= Laboratory Response Network =

U.S. federal government initiative to detect biological and chemical threats

The Laboratory Response Network (LRN) is a collaborative effort within the US federal government involving the Association of Public Health Laboratories and the Centers for Disease Control and Prevention (CDC). Most state public health laboratories participate as reference laboratories (formerly level B/C) of the LRN. These facilities support hundreds of sentinel (formerly level A) laboratories in local hospitals throughout the United States and can provide sophisticated confirmatory diagnosis and typing of biological agents that may be used in a bioterrorist attack or other bio-agent incident. The LRN was established in 1999.

==Levels==
The LRN consists of a loose network of government labs at three levels:

===Sentinel Laboratories===
These laboratories, found in many hospitals and local public health facilities, have the ability to rule out specific bioterrorism threat agents, to handle specimens safely, and to forward specimens to higher-level labs within the network.

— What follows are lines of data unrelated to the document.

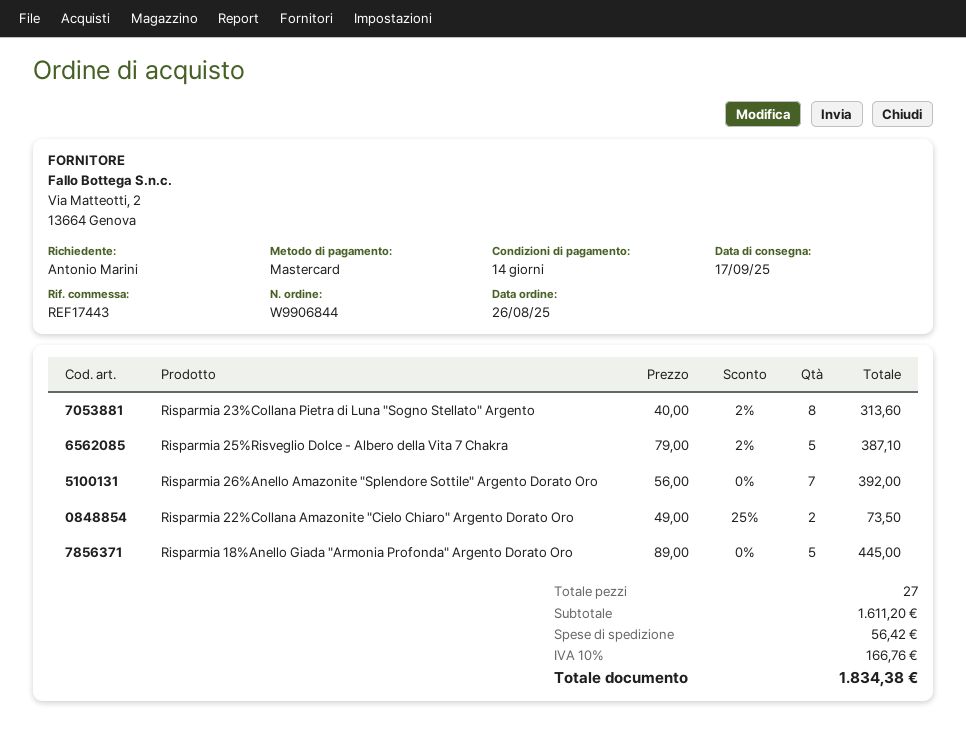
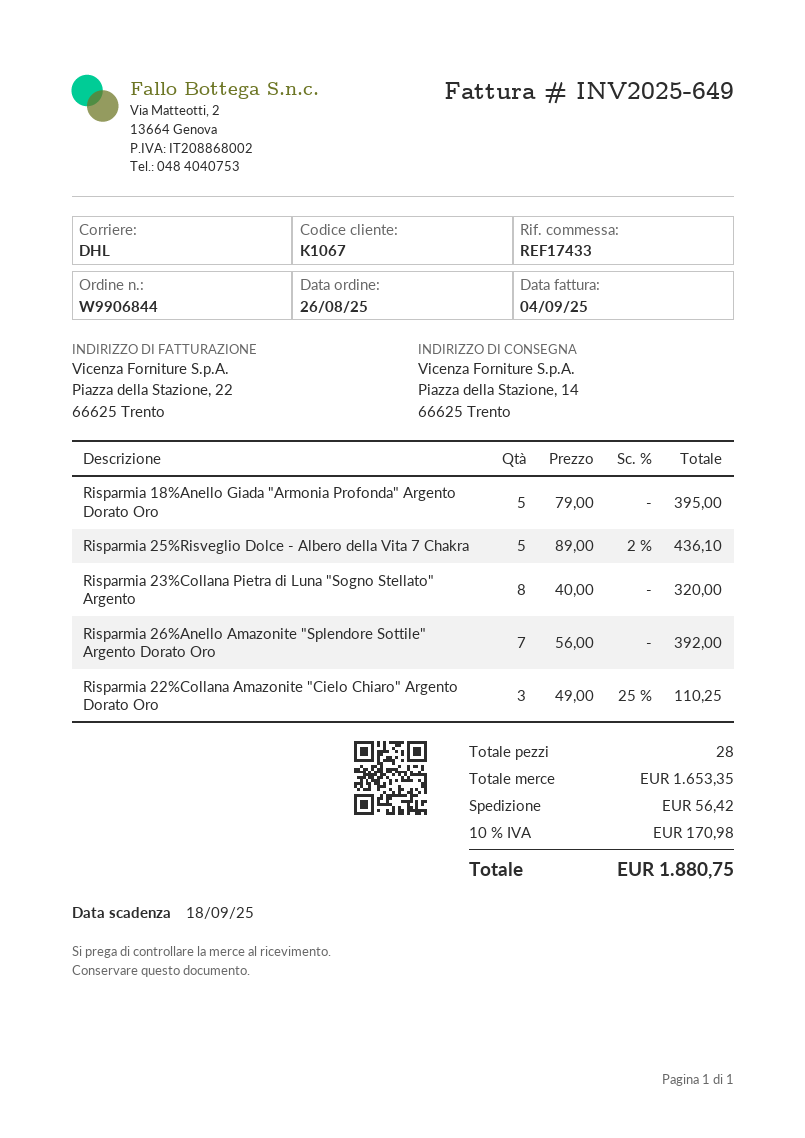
reference: REF17443 -> REF17433
Risparmia 23%Collana Pietra di Luna "Sogno Stellato" Argento: 8 x 40.00 - 2% = 313.60 -> 8 x 40.00 = 320.00
Risparmia 25%Risveglio Dolce - Albero della Vita 7 Chakra: 5 x 79.00 - 2% = 387.10 -> 5 x 89.00 - 2% = 436.10
Risparmia 22%Collana Amazonite "Cielo Chiaro" Argento Dorato Oro: 2 x 49.00 - 25% = 73.50 -> 3 x 49.00 - 25% = 110.25
Risparmia 18%Anello Giada "Armonia Profonda" Argento Dorato Oro: 5 x 89.00 = 445.00 -> 5 x 79.00 = 395.00
total quantity: 27 -> 28
subtotal: 1611.20 -> 1653.35
tax: 10% = 166.76 -> 10% = 170.98
total: 1834.38 -> 1880.75

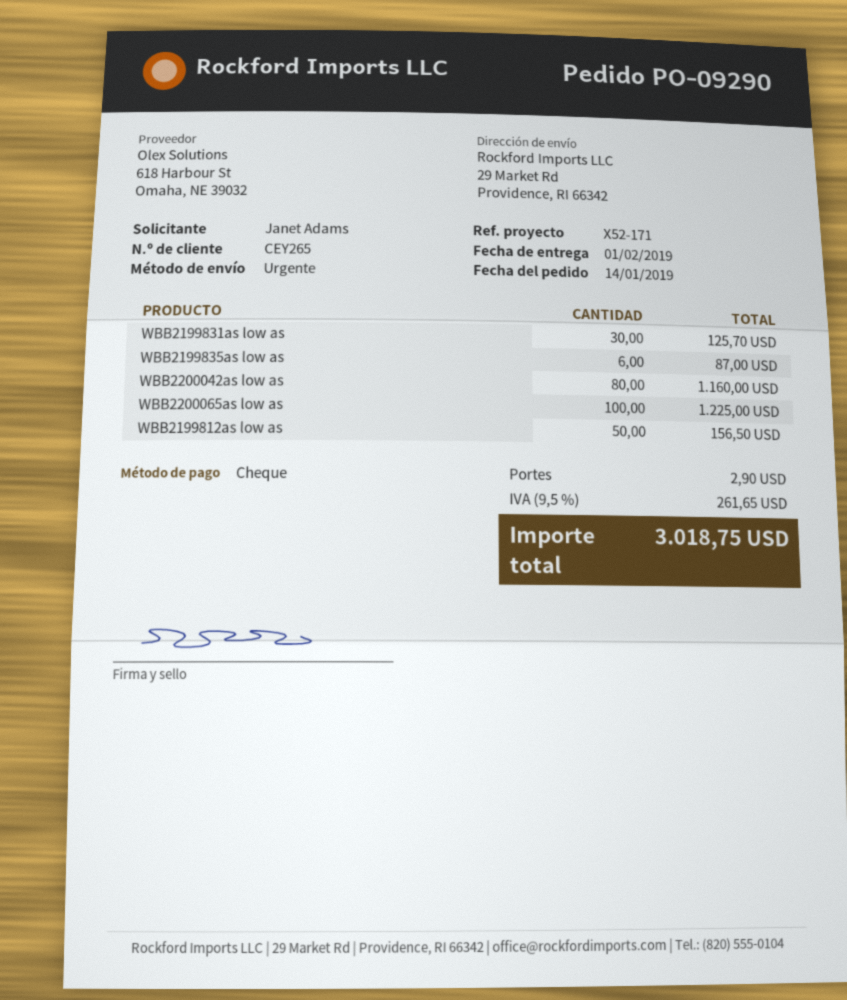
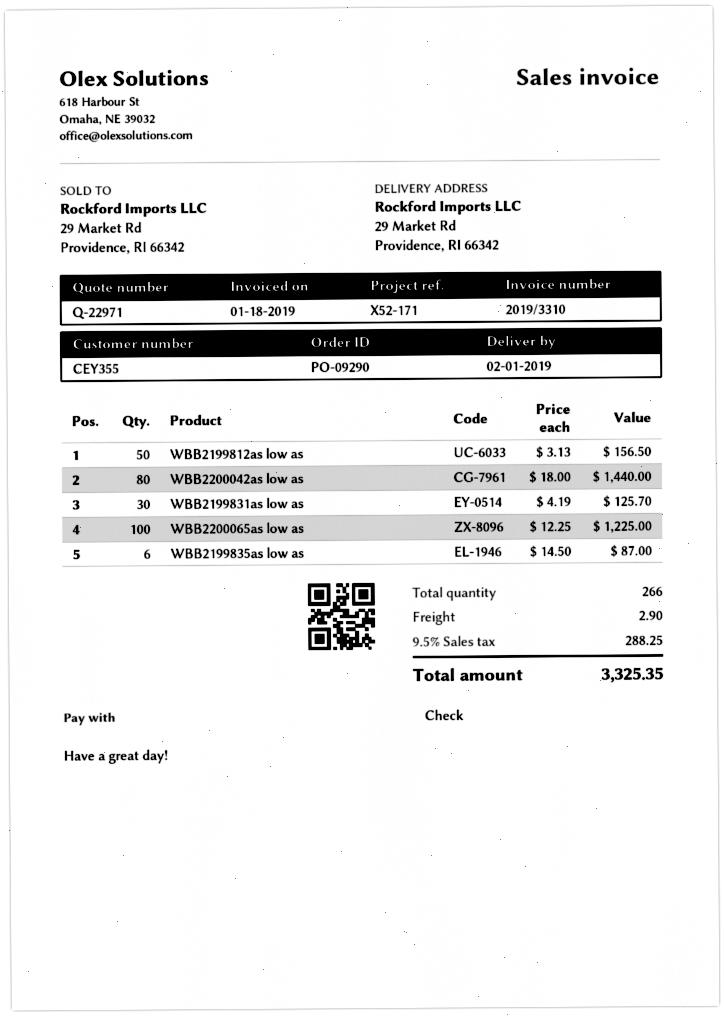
customer number: CEY265 -> CEY355
WBB2200042as low as: 80 for 1160.00 -> 80 for 1440.00
tax: 9.5% = 261.65 -> 9.5% = 288.25
total: 3018.75 -> 3325.35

===Reference Laboratories===
These laboratories (more than 100), typically found at state health departments and at military, veterinary, agricultural, and water-testing facilities, can rule on the presence of the various biological threat agents. They can use BSL-3 practices and can often conduct nucleic acid amplification and molecular typing studies.

===National Laboratories===
These laboratories, including those at CDC and U.S. Army Medical Research Institute of Infectious Diseases (USAMRIID), can use BSL-4 practices and serve as the final authority in the evaluation of potential bioterrorism specimens. They provide specialized reagents to lower level laboratories and have the ability to bank specimens, perform serotyping, and detect genetic recombinants and chimeras.